L'option barème modifie-t-elle mon taux marginal d'imposition ?+
Oui, l'option barème augmente votre revenu imposable global et peut vous faire basculer dans la tranche supérieure du barème IR. Si vos autres revenus se situent juste en dessous d'un seuil (par exemple 28 797 € pour passer de TMI 11 % à 30 %), l'ajout de 10 000 € de dividendes ou plus-values via le barème peut basculer une partie de vos revenus dans la TMI supérieure. Le simulateur PFU isolé ne capture pas cet effet : vérifiez avec notre simulateur d'impôt sur le revenu.
La CSG déductible 6,8 % vaut-elle la peine ?+
La CSG déductible 6,8 % s'impute sur vos revenus N+1 et représente une économie d'impôt égale à TMI × 6,8 % × revenu brut. Sur 10 000 € de dividendes à TMI 30 %, cela représente 204 € d'économie. Elle n'est accessible qu'avec l'option barème, et compense partiellement la hausse du PFU à 31,4 % pour les contribuables à TMI moyenne. À TMI 0 %, elle ne sert à rien : aucun impôt à réduire.

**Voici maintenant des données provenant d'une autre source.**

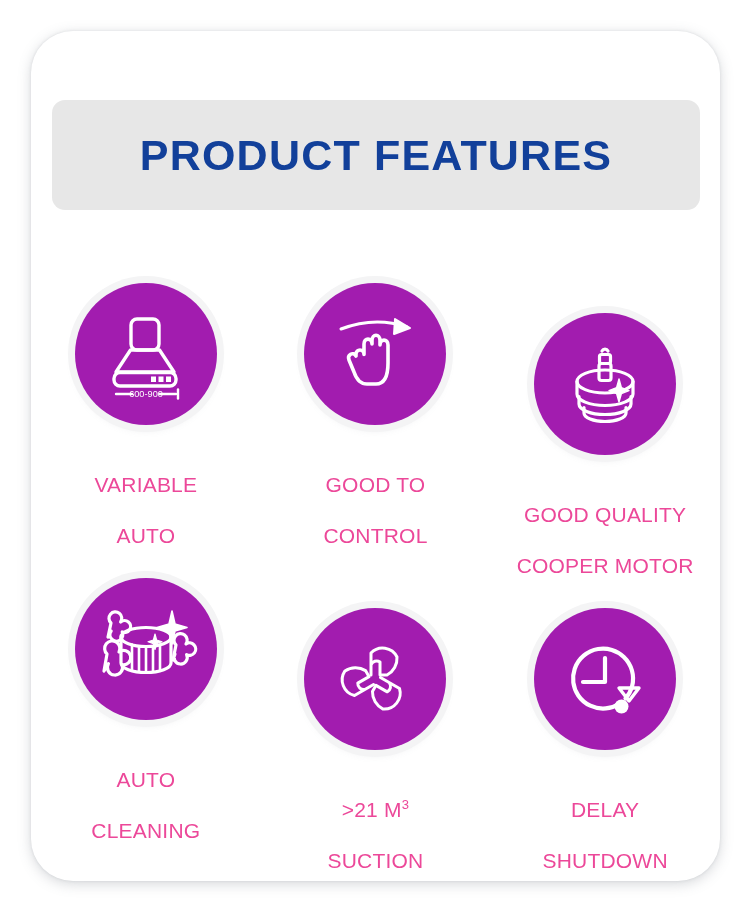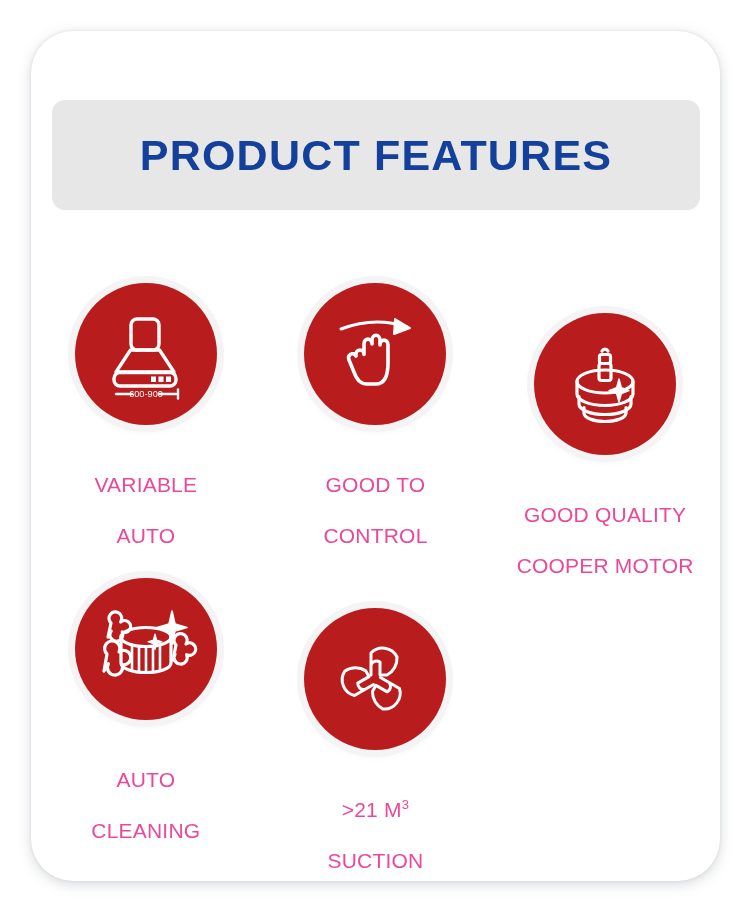"600-900" .icon-circle { background: #b91c1c -> #a21caf }
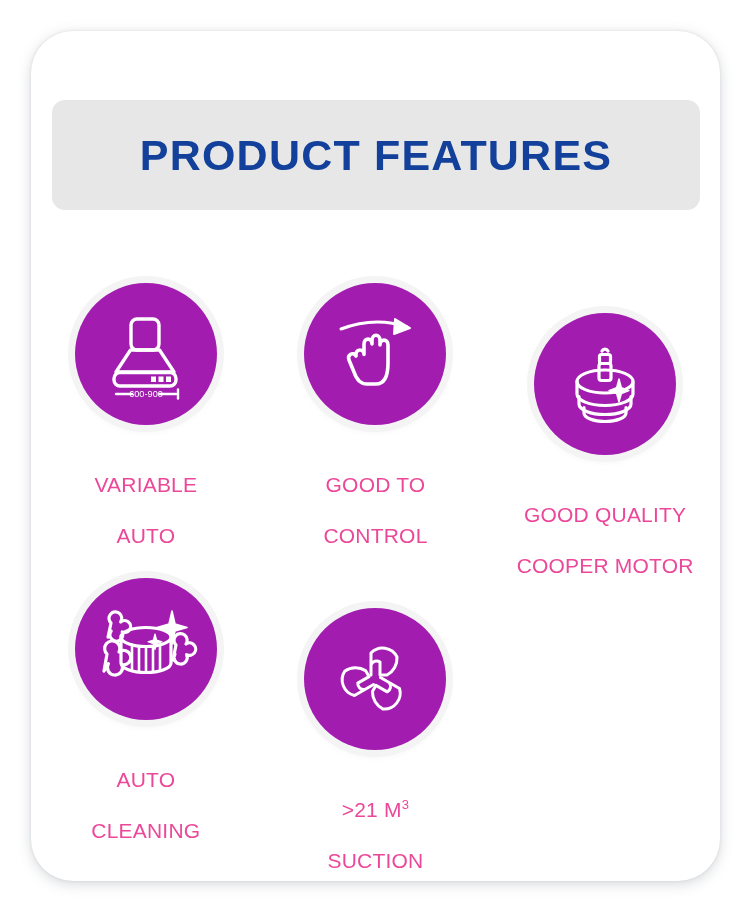"DELAY" div.feature-item { html: none -> <div> <div> <svg> <path></path> <path></path> <path></path> <circle></circle> </svg> </div> <div> <span>DELAY</span><br> <span>SHUTDOWN</span> </div> </div> }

Le PEA et l'assurance-vie échappent-ils au PFU 31,4 % ?+
Le PEA après 5 ans est exonéré d'IR : seuls 17,2 % de PS s'appliquent (et non 18,6 %, car les produits acquis avant le 1ᵉʳ janvier 2018 conservent les anciens taux historiques sur leur quote-part). L'assurance-vie après 8 ans bénéficie d'un abattement annuel de 4 600 € (9 200 € pour un couple) sur les gains, puis 7,5 % d'IR jusqu'à 150 000 € de versements (24,7 % au total avec PS). Ces enveloppes contournent la hausse à 31,4 %.